The British Medical Association (BMA), the doctors' trade union, has announced that doctors in training ("junior doctors" - who can be any grade below consultant and may be in their mid-thirties) will hold 5-day all-out strikes in October, November and December but the strike announced for
December has been called off.
The strike threats come after the BMA junior doctor membership rejected the official BMA recommendation to accept the proposed new contract as the best available in a ballot and the Health Secretary stated the intention of the NHS employers (he has no power to do this) to impose the proposed contract.
It can be expected that consultants will step in to maintain services but this will mean their abandoning their normal clinics and procedures so that many operations and appointments will be cancelled.
The BMA has issued a statement on the proposed strike in which they describe the main issues as the effects of the proposed new contract on part-time doctors and the effect of the new contract on those junior doctors working the most weekends.
Junior doctors already work shifts and on-call sessions at night and at weekends, but the Health Secretary claims that the new contract, which reduces extra payment for working out of normal hours, is necessary to provide the 7-day NHS which was one of the Government's election promises.

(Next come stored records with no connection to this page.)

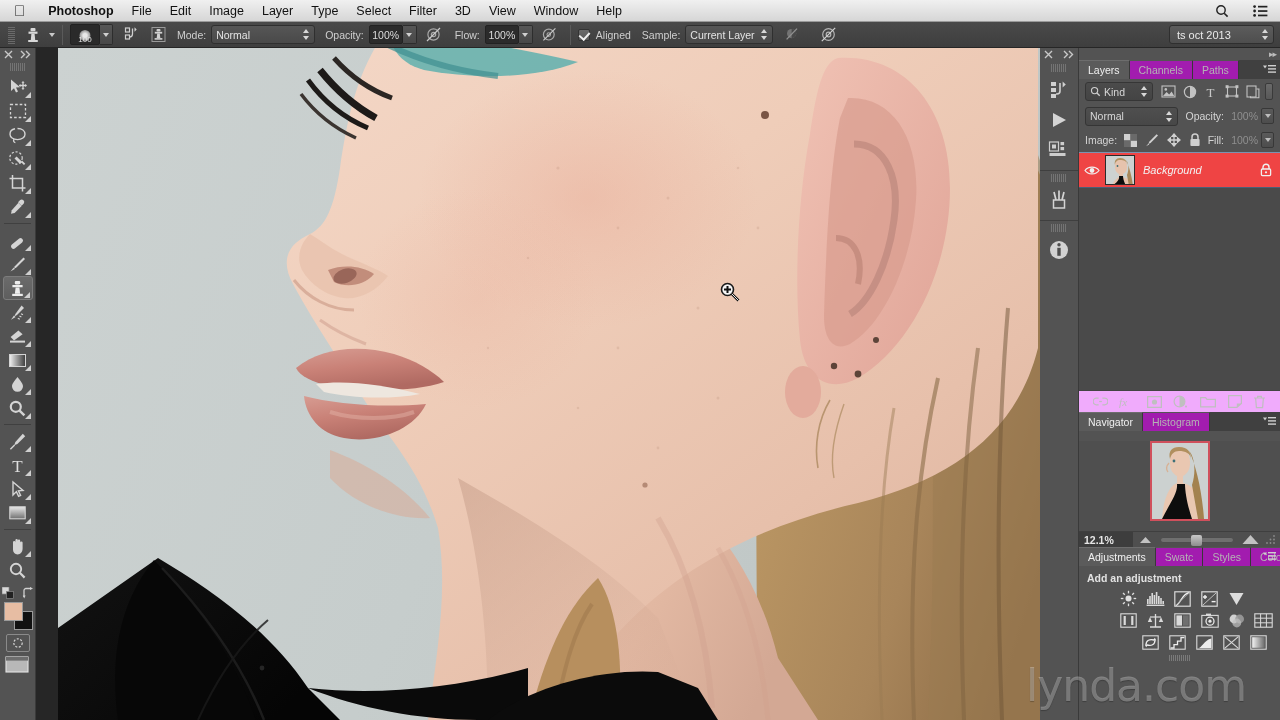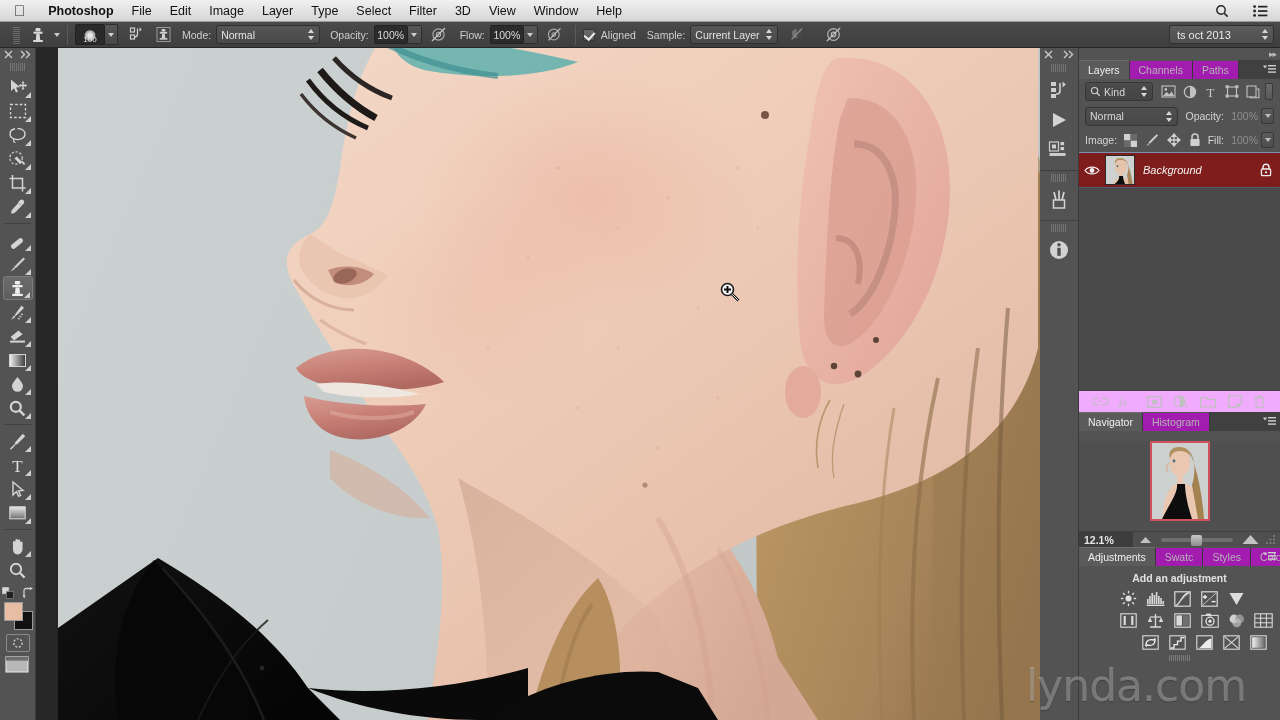--- a/index.html
+++ b/index.html
@@ -33,7 +33,7 @@
     border-bottom:1px solid #262626;
     display:flex; align-items:center;
     font-size:10.5px; color:#d2d2d2;
-    padding-left:13px;
+    padding-left:8px;
   }
   .grip { width:7px; height:18px; margin-right:5px;
     background-image:repeating-linear-gradient(to bottom,#6e6e6e 0 1px,transparent 1px 2px);

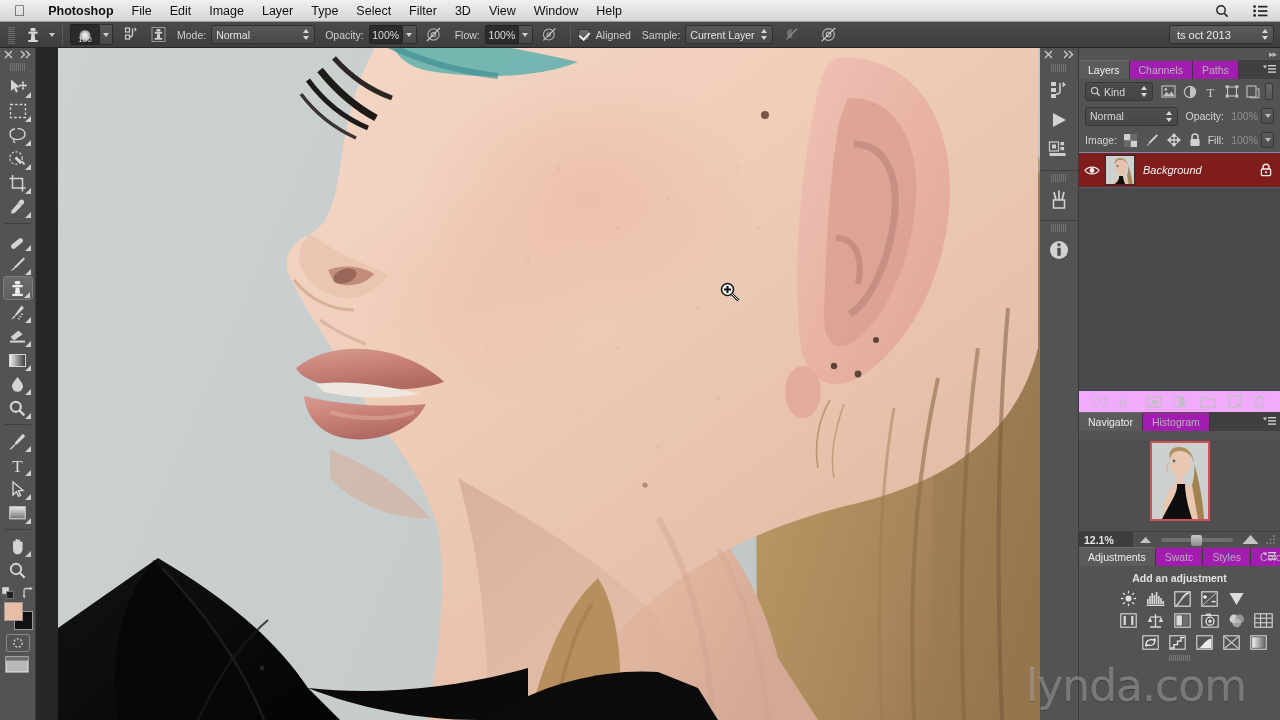--- a/index.html
+++ b/index.html
@@ -128,7 +128,7 @@
   .opac-val{width:34px;text-align:right;color:#8f8f8f;font-size:10.5px;}
   .opac-drop{width:13px;height:16px;margin-left:3px;background:linear-gradient(#5a5a5a,#4d4d4d);border:1px solid #383838;border-radius:2px;display:flex;align-items:center;justify-content:center;}
   .lock-icons{display:flex;align-items:center;gap:8px;margin-left:7px;}
-  .layer-row{height:36px;display:flex;align-items:center;background:#7f1d1d;border-top:1px solid #7a93b2;border-bottom:1px solid #4e6party;}
+  .layer-row{height:36px;display:flex;align-items:center;background:#ef4444;border-top:1px solid #7a93b2;border-bottom:1px solid #4e6party;}
   .layer-row{border-bottom:1px solid #4a5f78;}
   .eye{width:26px;display:flex;align-items:center;justify-content:center;}
   .thumb{width:30px;height:30px;border:1px solid #2b2b2b;background:#111;margin-right:8px;overflow:hidden;position:relative;}

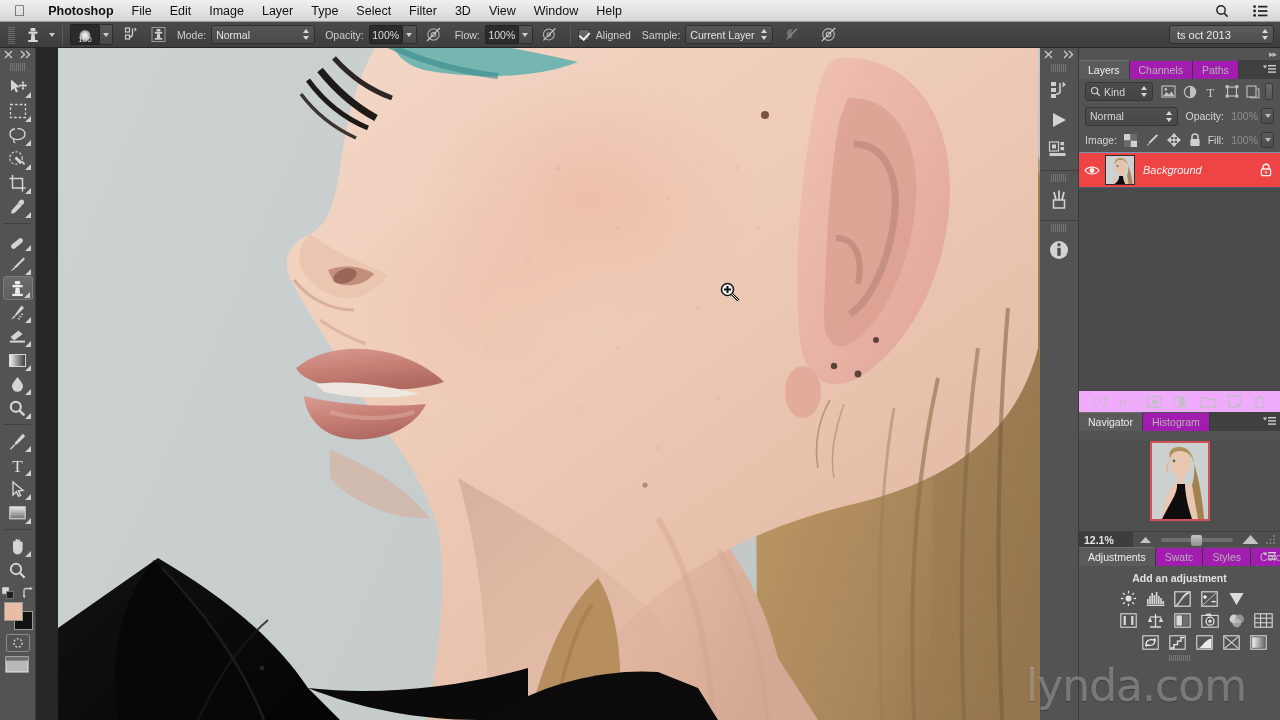--- a/index.html
+++ b/index.html
@@ -993,7 +993,7 @@
           </svg>
       </span>
     </div>
-    <div class="pnl-body" style="height:90px;text-align:center;">
+    <div class="pnl-body" style="height:90px;">
       <div class="adj-title">Add an adjustment</div>
       <div class="adj-grid" style="padding-left:36px">
         <span class="adj-ic">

The cancellation will undoubtedly be upsetting and possibly damaging for some patients. But another danger is that the demoralisation of the junior
doctors will result in more junior doctors either leaving the profession altogether or emigrating to a country where conditions are more attractive. As we already have a big shortfall in doctors, with specialisms such as Emergency Medicine, General Practice and Anaesthetics very short of trainees, this is a serious problem which the Government and NHS employers must try to avoid.
One of the aggravating factors in the discussion has been the Health Secretary's manipulative approach to the question of whether people who fall ill at the weekend are at greater risk than those fall ill in the week. His approach has been strongly criticised by several doctor MPs in various parties, including his own. This has contributed to demoralisation of the junior doctors whose training is strongly oriented to evidence-based medicine.
The Health Secretary has proposed a helpful review of issues outside the contract that affect junior doctors training and that could be changed to improve their working lives, but it has not yet come to any conclusion and indeed may not yet have started.